Who does information now?
In the generic terms I just used, you can see echoes of this battle in online search and advertising. Google, through their PageRank algorithm, represents the preferences of their users. Marketers coming from the broadcast model, where money equals attention, claim a lack of "fairness" in the system, saying that the content producers should control how their sites appear in indexes.
The battle is playing out differently this time, for a few key reasons.
First, Google got very big, very fast. By the time traditional marketers realized what was happening Google was already dominant.
Second, traditional marketing was fragmented and highly competitive. They didn't have a single trade group dictating the market the way the RIAA was controlling the bulk of the music industry.

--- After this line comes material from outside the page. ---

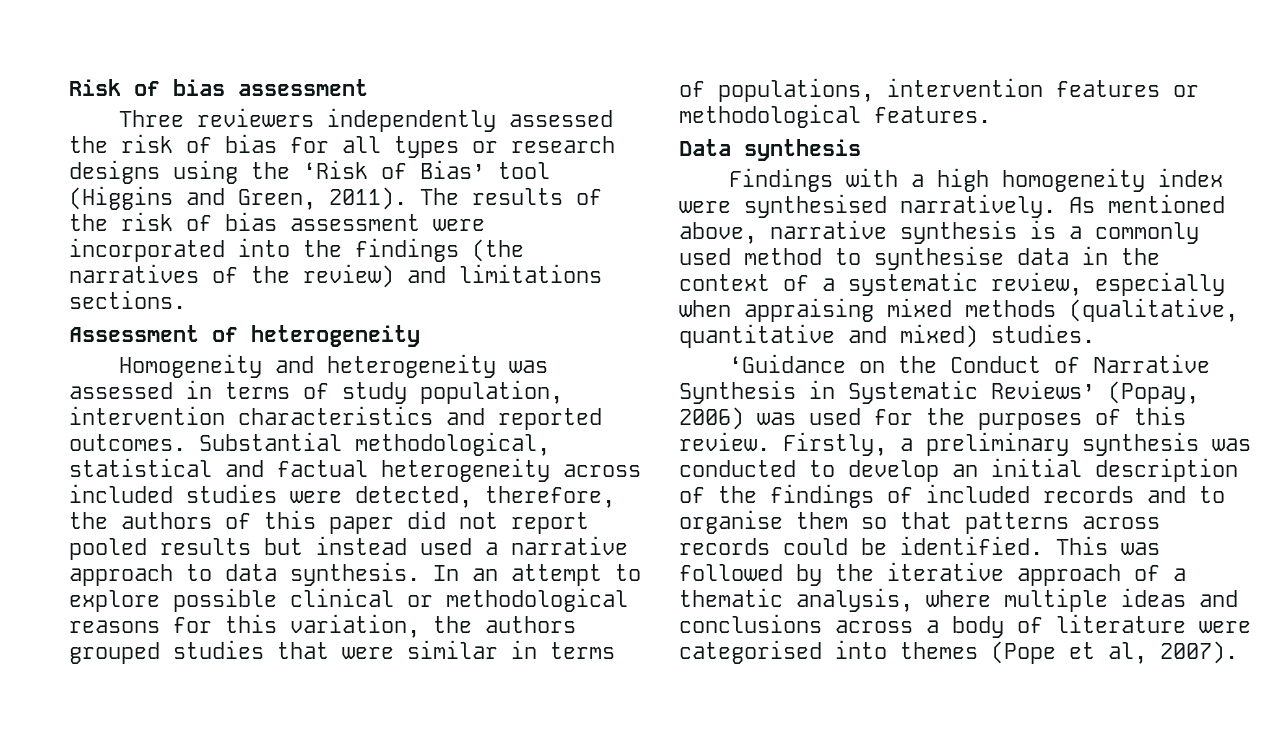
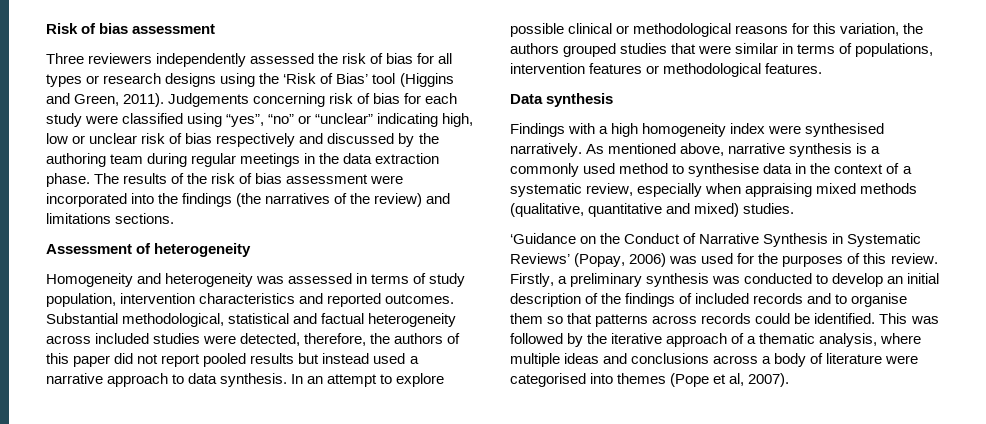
+ Judgements concerning risk of bias for each study were classified using “yes”, “no” or “unclear” indicating high, low or unclear risk of bias respectively and discussed by the authoring team during regular meetings in the data extraction phase.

Third, Google had a business model before they came under attack. Which means they had money for legal defense.
Fourth, and possibly most important, Google knew the fight was about information and access. They weren't distracted by arguments about artists and creators.
Which side are you on?
"You're not promoting the right thing ... Stop listening to what users say they like, I'm the one paying money, I'll tell you what people should like ... It's not fair, I've spent all this time and money on market research and your system is saying that my product still isn't popular ..."
It sounds like the same arguments the RIAA made. Companies with a vested business interest are unhappy that people don't like their product, and they're trying to shoot the messenger.
Where are you in this fight? Insisting that Google should list you because you paid more? Or analyzing what PageRank says about how people view your content, and giving users what they want?